Tuesday, May 15, 2012

My Father's Brown Baby and Me

I had already been up for two hours this morning when 7 o'clock neared and suddenly I was ready to return to bed.  Sleep overcame me as I held the small brown doll from my father's childhood.  I had reached for something else on the shelf when the doll's arm fell to the floor.  I gently replaced the arm and was reminded of how I ignore her.  

As best I recall, I got her when my grandmother died in 1981 and sadly my father never knew I had her.

After the flood two years ago, I found her again in a trunk from my childhood, a trunk that had protected her all those years even as recent from the rain water in which the trunk floated.  My father's brown baby has been on a shelf in my office ever since. 

My intention this morning was to sit and be with the heart-shaped template filled with rocks that I found the day we went to look for my father's grave marker.  Instead I sat holding this doll and as I did I felt heavy with sleep.

It was all I could do to sit up. Was I in some way sensing the energy of my father as he fell asleep with this doll at night or was this the energy of my grandmother who sewed this dear doll's little dress?  Such heaviness my grandmother must have felt, abused and controlled by my grandfather.  It was only after my father was gone that I began to really wonder what he had seen between his parents.  Did this doll belonging to my dad provide comfort for his young fears at night in bed?  I wish I had asked him if he ever stood between his parents as his father shouted at his mother the way I stood between my grandparents once.

I wish I had really known my grandmother.  I wish I had asked questions, even simple ones like:  How was it growing up in your family? Why did you quit driving?  And then there were the questions I didn't know to ask when she was alive like: How was it living so near your family yet forbidden by the man you married to visit them?

The home in which I visited my grandparents is now gone. I was devastated to see the structure had been leveled years ago. All that remains is the stone stack of the chimney that was attached to the fireplace.  I can still see glowing embers as the black metal door was opened to lay in more logs. 
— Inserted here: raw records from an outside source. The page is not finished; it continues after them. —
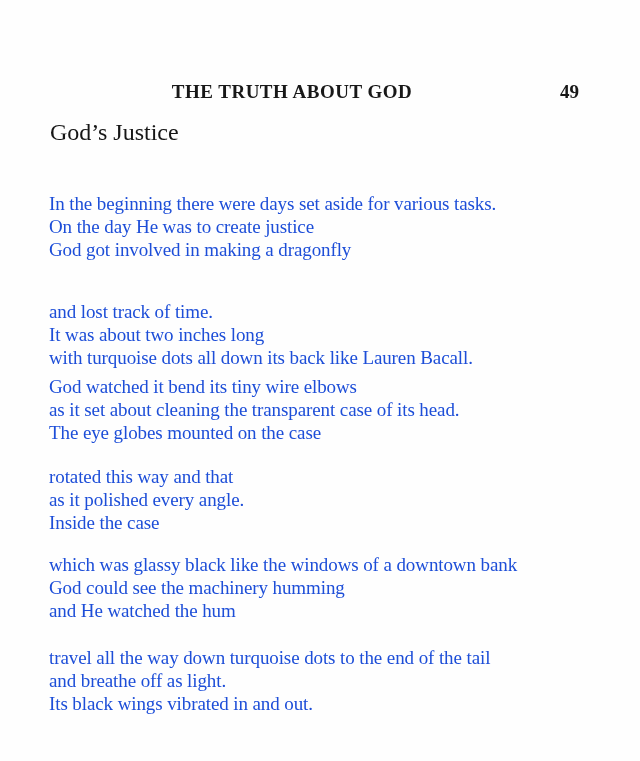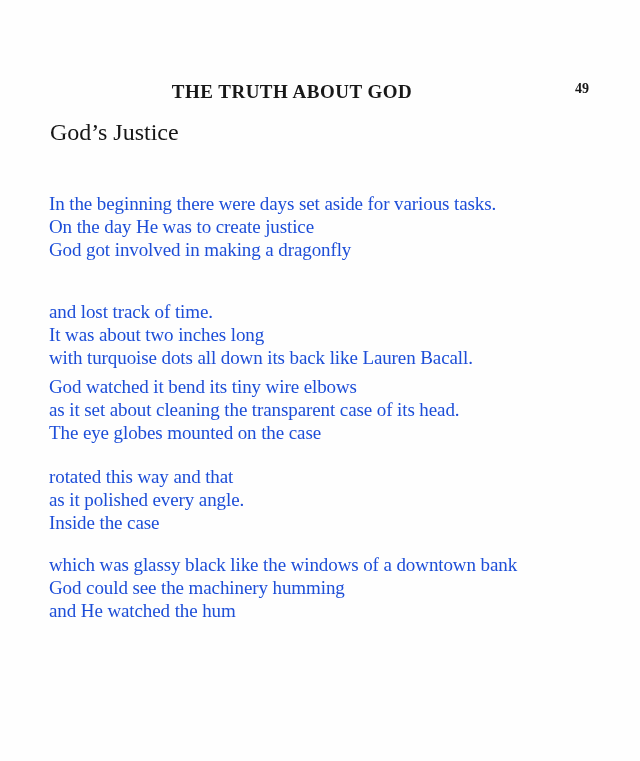--- a/index.html
+++ b/index.html
@@ -23,22 +23,22 @@
     width: 584px;
     text-align: center;
     font-size: 19px;
     font-weight: bold;
     letter-spacing: 0.5px;
     color: #181818;
   }
   .page-number {
     position: absolute;
     top: 81px;
-    right: 51px;
-    font-size: 14px;
+    right: 61px;
+    font-size: 19px;
     font-weight: bold;
     color: #181818;
   }
   .poem-title {
     position: absolute;
     left: 50px;
     top: 119px;
     font-size: 24px;
     font-weight: normal;
     color: #161616;
@@ -96,14 +96,19 @@
     <div class="poem-line">as it polished every angle.</div>
     <div class="poem-line">Inside the case</div>
   </div>
 
   <div class="stanza stanza-5">
     <div class="poem-line">which was glassy black like the windows of a downtown bank</div>
     <div class="poem-line">God could see the machinery humming</div>
     <div class="poem-line">and He watched the hum</div>
   </div>
 
+  <div class="stanza stanza-6">
+    <div class="poem-line">travel all the way down turquoise dots to the end of the tail</div>
+    <div class="poem-line">and breathe off as light.</div>
+    <div class="poem-line">Its black wings vibrated in and out.</div>
+  </div>
 
 </div>
 
 </body></html>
The outer structure was leveled yet the inner structure lives on.  The unspoken rules around not asking questions, not inquiring of much of anything other than 'Can I help with dinner?' the rules that kept us from being personal and not rocking the boat, the rules that protected us from vulnerability, those rules live on.  Those rules erected walls between us keeping us from one another, but also created walls within keeping me from myself and I didn't even know it.  The inner devastation has been profound and for that I feel very sad. 

I awoke early this morning thinking about how hard it has been to let myself be loved, I mean really be loved.  In this way I am my father's brown baby, symbolic of his disowned self, his feeling, needing, wanting to be loved yet contained, controlled, frightened and controlling self.

This morning before the sun rose, before I rediscovered my father's doll, I went outside.  I lay on Mother Earth face down and as I did I heard:  "Let your brown body be loved by my brown body.  Let your brown body love my brown body for I too know separation, isolation and loneliness.  I know what it's like to be neglected, unloved"

Today we refer to the devastation of Earth in relation to the mistreatment and neglect of the land yet this morning I suddenly realized:  Why is this surprising?  How could humankind treat Earth any other way when there's been such unacknowledged devastation and neglect of our insides, our inner terrain.

I write of Mother Earth and Nature for that is where I feel most connected, alive and loved yet there is a level in me and I sense in Earth, a level unexplored desiring to be held, trying to get my attention like my Father's brown baby within that I have so ignored.